> _TASK OBJECTIVE_: Only one portion of the data is to be written out: from the line bearing "3 Chapels: 1 for 60.00 -> none" through the line bearing "total: 199.25 -> 144.79". Write it exactly as it appears.

- Opening Delimiter -

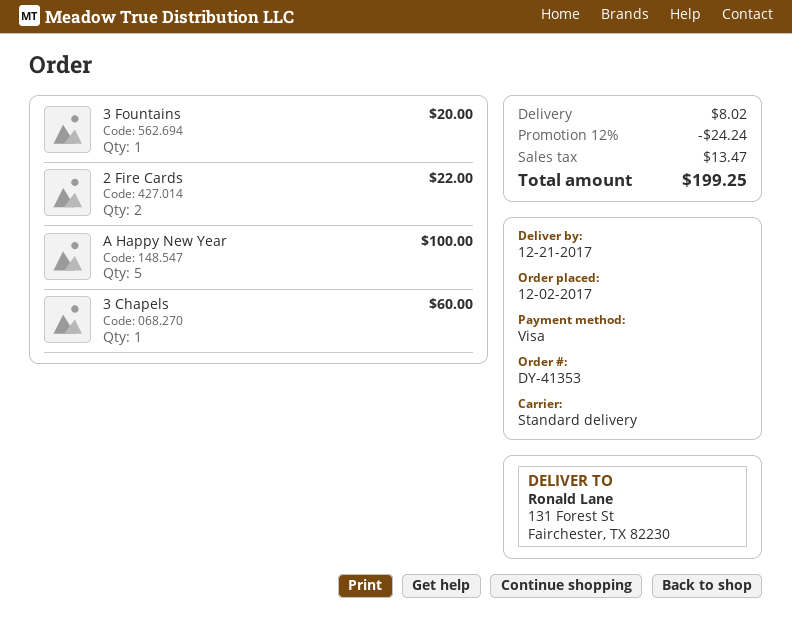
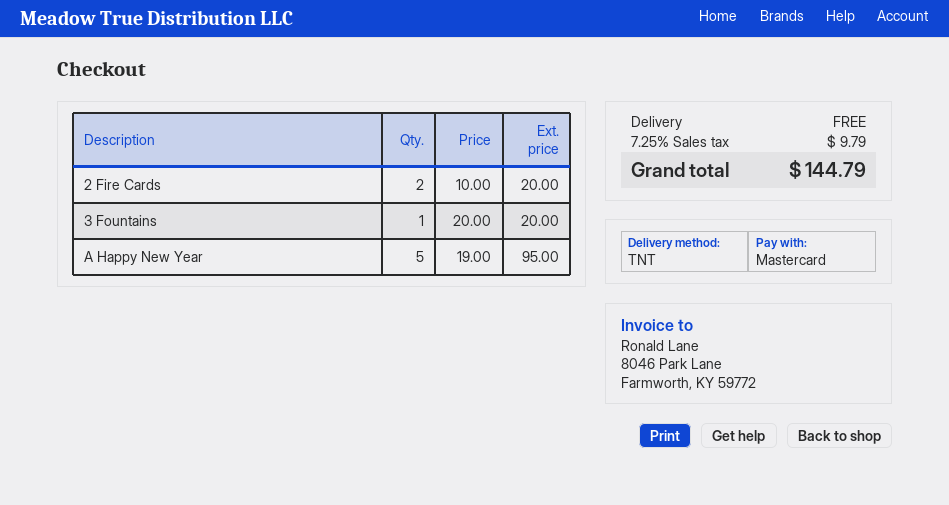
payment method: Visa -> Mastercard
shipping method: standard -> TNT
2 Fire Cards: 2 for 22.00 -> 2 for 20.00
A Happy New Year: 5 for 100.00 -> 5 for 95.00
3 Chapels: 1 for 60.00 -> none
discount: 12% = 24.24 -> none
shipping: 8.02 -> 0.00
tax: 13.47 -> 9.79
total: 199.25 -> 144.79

- Closing Delimiter -
- Opening Delimiter -

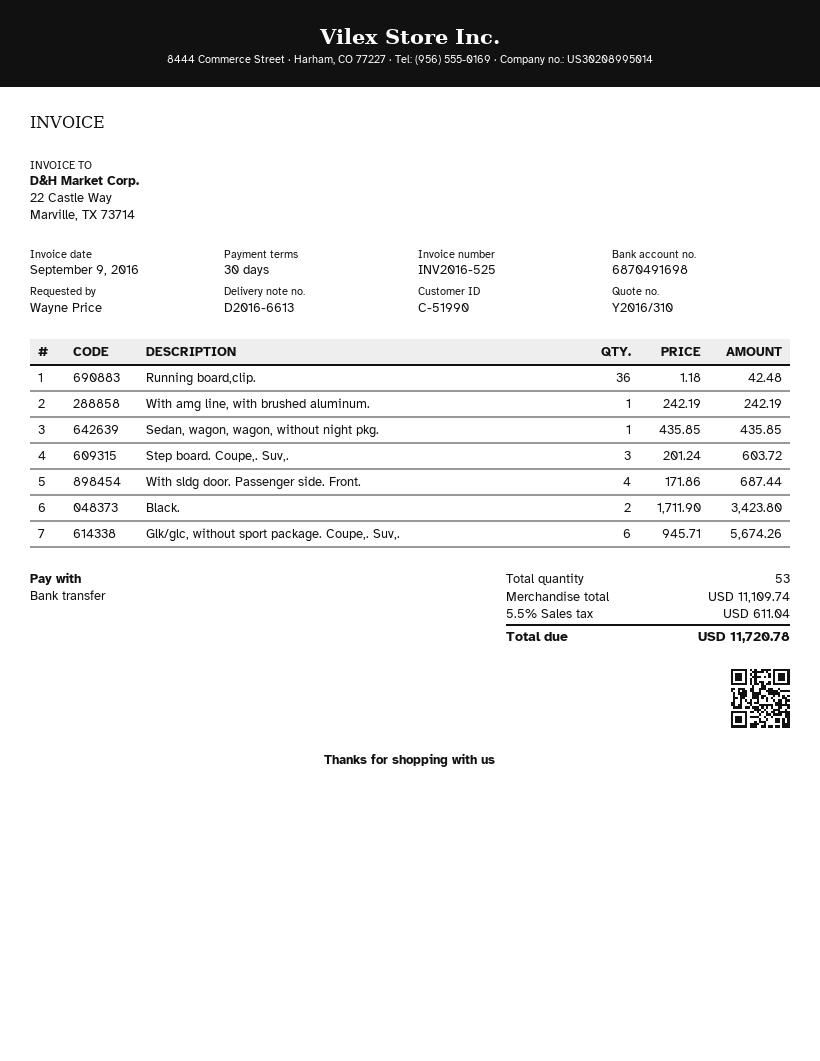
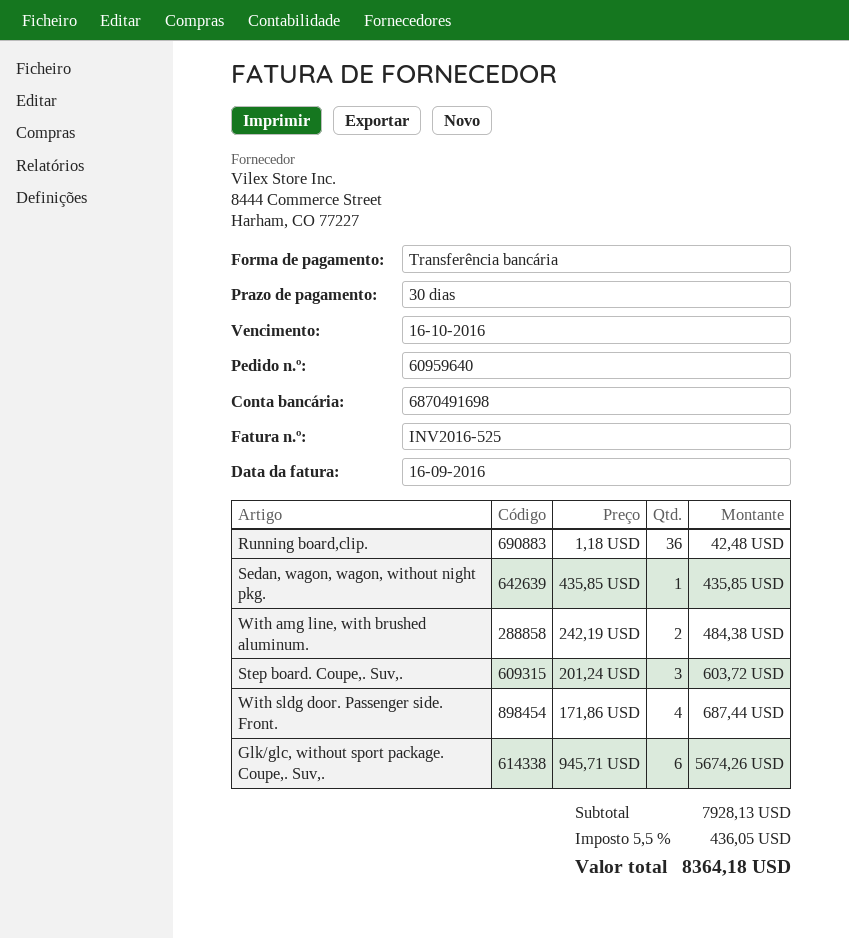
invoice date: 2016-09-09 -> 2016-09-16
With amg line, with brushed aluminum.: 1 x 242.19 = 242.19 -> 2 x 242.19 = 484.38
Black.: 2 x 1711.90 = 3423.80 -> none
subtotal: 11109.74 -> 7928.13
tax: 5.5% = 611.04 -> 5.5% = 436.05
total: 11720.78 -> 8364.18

- Closing Delimiter -
- Opening Delimiter -

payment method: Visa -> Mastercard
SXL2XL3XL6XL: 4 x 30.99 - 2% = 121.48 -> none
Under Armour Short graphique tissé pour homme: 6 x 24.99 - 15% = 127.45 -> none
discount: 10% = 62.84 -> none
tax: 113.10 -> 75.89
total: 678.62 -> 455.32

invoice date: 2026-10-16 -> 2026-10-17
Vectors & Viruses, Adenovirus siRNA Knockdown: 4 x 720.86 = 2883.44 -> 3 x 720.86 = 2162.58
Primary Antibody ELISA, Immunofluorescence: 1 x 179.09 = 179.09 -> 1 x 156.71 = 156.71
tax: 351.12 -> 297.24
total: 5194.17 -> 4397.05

- Closing Delimiter -

> _OUTPUT FOR THIS TASK_:
3 Chapels: 1 for 60.00 -> none
discount: 12% = 24.24 -> none
shipping: 8.02 -> 0.00
tax: 13.47 -> 9.79
total: 199.25 -> 144.79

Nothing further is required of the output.